M&A実務と企業価値評価のセミナー

タイトルのセミナーに参加してきました。

前回2回も参加していましたが、僕的には一番面白く勉強できた回でした。
以前参加したときのエントリーで書いた、もっと知りたいと思ったことの部分が話の中心だったと思います。

講師の田中さん保田さんがおっしゃっていた、バリュエーションは仮定の仮定の上に成り立っていて、ある意味アートのような分野だ、という指摘はまさに言いえて妙だし、実務に携わっている人と、外からその人たちを見ている人との間にある、認識のギャップが大きい部分であるような気がする。

ファイナンスを学ぶ時、大体前段でアカウンティングを学ぶ。
教科書なんかも「財務・会計」等と一緒になっていたりする。
しかし、アカウンティングは過去に起こった事をどう表現するかという事が中心だし、ファイナンスについては将来何が起こるかを予測する手段という事で、実はものすごく異なる頭の使い方をする仕事だと思う。

ただ学んだだけの人間は、アカウンティングが持っているある種の確かさというか、既に現実のものになっている過去の事実を裏付けに表現をすることの安心感から入って、その流れのままファイナンスを学んでしまうので、いわゆるアートな部分が理解できないというか、そもそもそういうものではないというようイメージを最初に持ってしまうような気がする。

そういった意味で、ファイナンスの教本の一番最初にそういう違いや、ファイナンス理論が持っている本質的な特徴(多分にアートな分野である)という事が説明されていたら、もっとすんなり実務的な頭に切り替えられていたんじゃないかとおもう。

そんな意味で、昨日の講義は、起業価値の算定方法という部分だけでなく、いわゆるバリュエーションを生業にしている人たちが、どのように仮定を構築するのかという、実は実際使いこなすには必要な情報で、それでいて意外と一般的に流通していない情報に接する事が出来た事は、大変にありがたかった。

例えるならば、絵の先生に絵を書くための道具は、この種類の筆と絵の具とパレットだよって教えられただけの人間が、実際にこの筆をこう使うとこんなタッチの絵になりますよ。
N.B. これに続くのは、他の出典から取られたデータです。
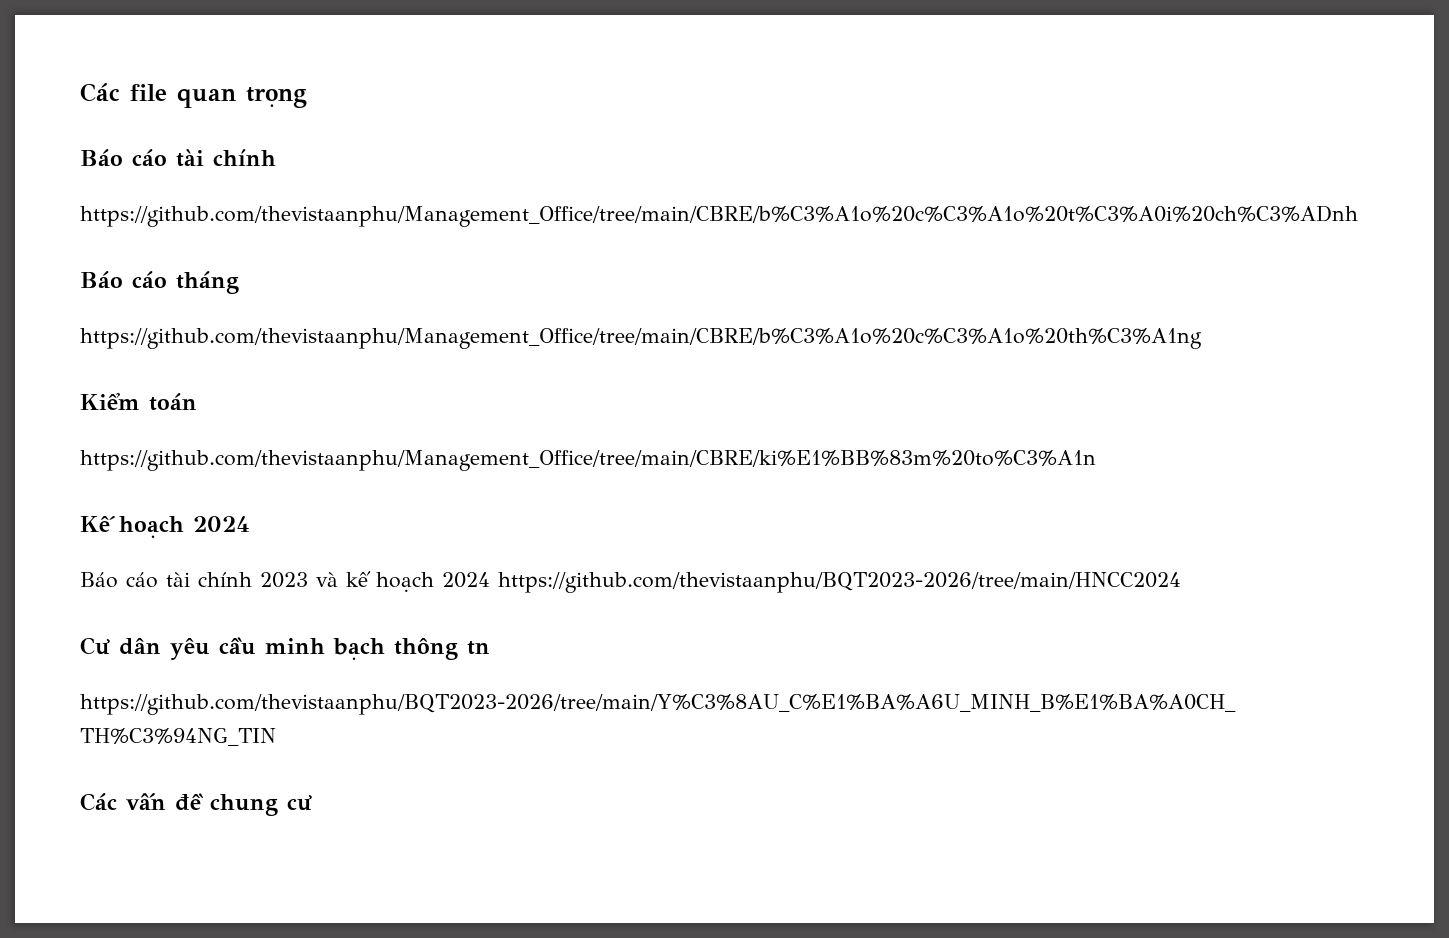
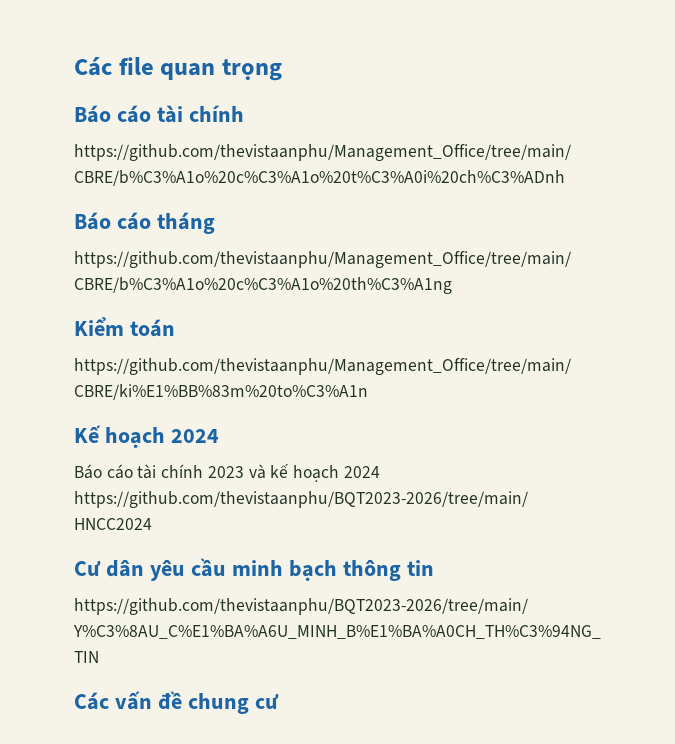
- Cư dân yêu cầu minh bạch thông tn
+ Cư dân yêu cầu minh bạch thông tin

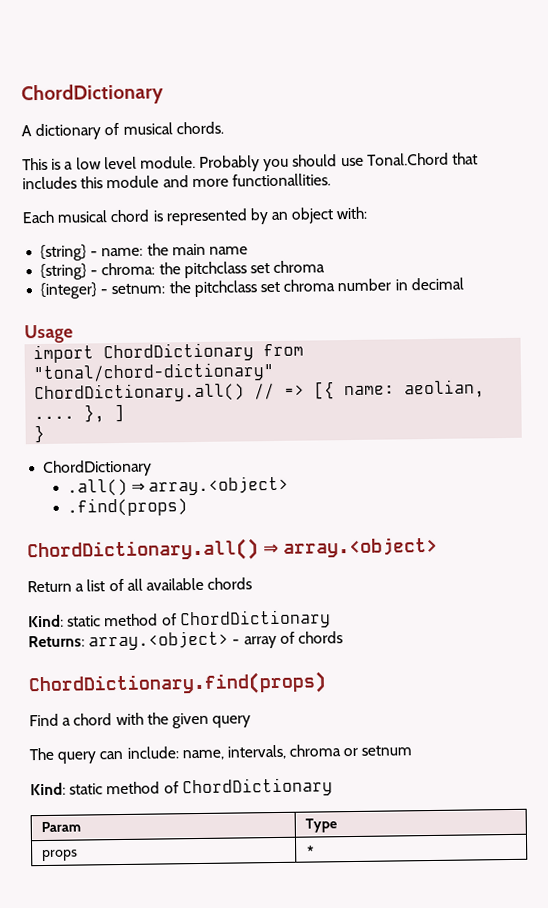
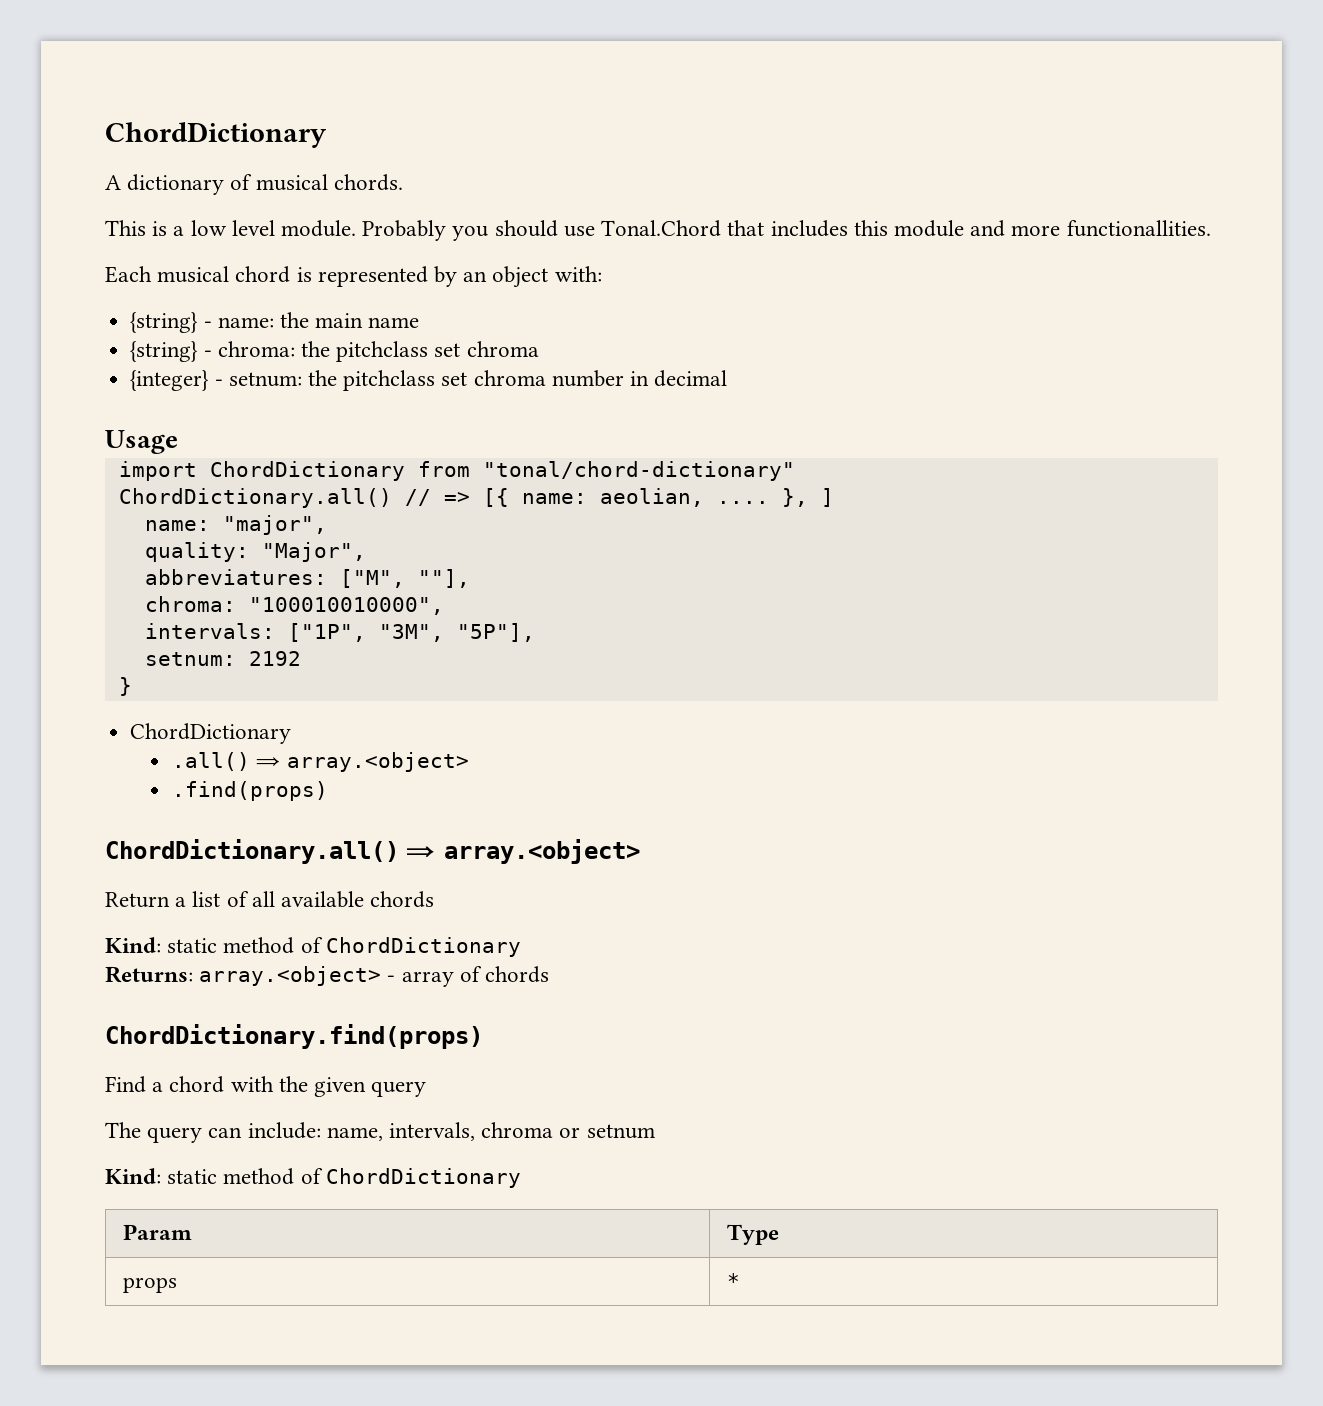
+ name: "major",
+ quality: "Major",
+ abbreviatures: ["M", ""],
+ chroma: "100010010000",
+ intervals: ["1P", "3M", "5P"],
+ setnum: 2192

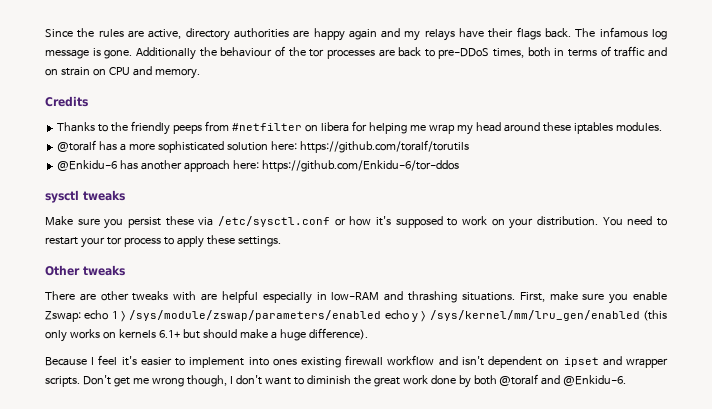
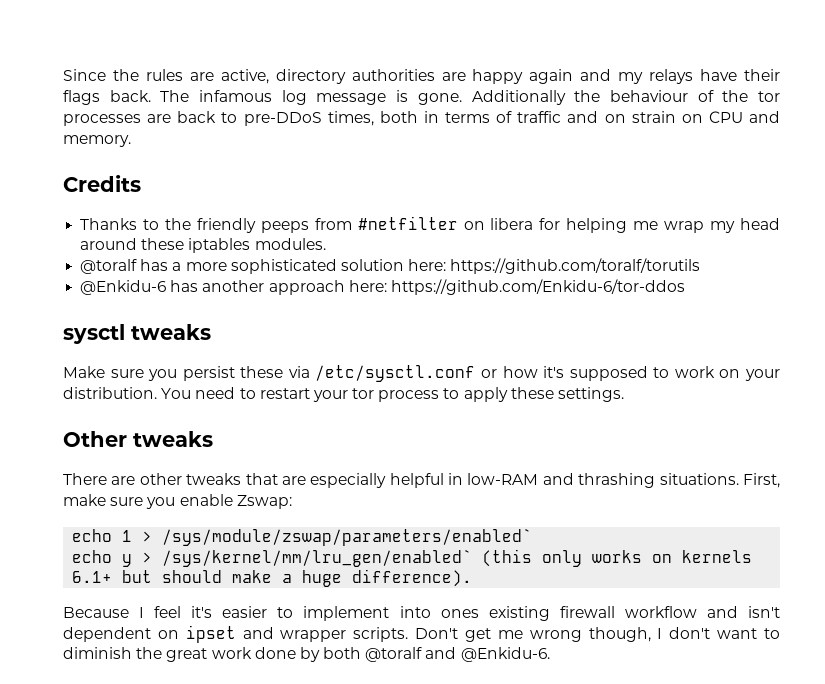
- There are other tweaks with are helpful especially in low-RAM and thrashing situations.
+ There are other tweaks that are especially helpful in low-RAM and thrashing situations.
- First, make sure you enable Zswap: echo 1 > /sys/module/zswap/parameters/enabled echo y > /sys/kernel/mm/lru_gen/enabled (this only works on kernels 6.1+ but should make a huge difference).
+ First, make sure you enable Zswap:
+ echo 1 > /sys/module/zswap/parameters/enabled`
+ echo y > /sys/kernel/mm/lru_gen/enabled` (this only works on kernels 6.1+ but should make a huge difference).

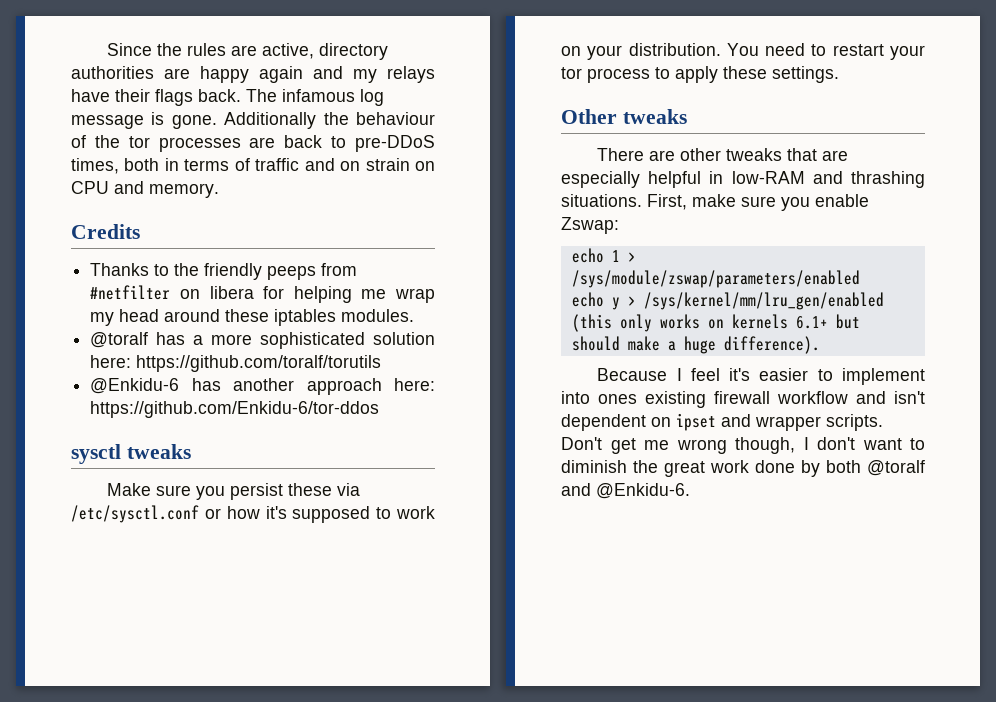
- echo 1 > /sys/module/zswap/parameters/enabled`
+ echo 1 > /sys/module/zswap/parameters/enabled
- echo y > /sys/kernel/mm/lru_gen/enabled` (this only works on kernels 6.1+ but should make a huge difference).
+ echo y > /sys/kernel/mm/lru_gen/enabled (this only works on kernels 6.1+ but should make a huge difference).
。。っていうところまで教えてもらえて、なるほどー!と喜んだ感じです。

あと、最初にM&Aのプロポーザルをもって行く時には、業界のドメイン知識や先方の事業計画についての情報が十分じゃないので、いくつかの算定モデルを持っていって、先方にある程度精度の高いモデルを選ばせながら、詳細なバリュエーションを行っていくというような話もあって、僕は聞きながら、これって受託開発する際にプロトタイピングをしながら要件定義をしていくSEみたいなしごとだなー等と思い面白く感じました。

いずれにしても、純粋にファクトだけを集めてあるロジックを作るよりも、説得力のある「仮定」をつくる事の方がずっと難しいし、その人が持つ本質的な力量が問われるだろうなー。

今回の貴重な機会を頂いた、講師のお二人とダイヤモンド社のご担当者様、に感謝いたします。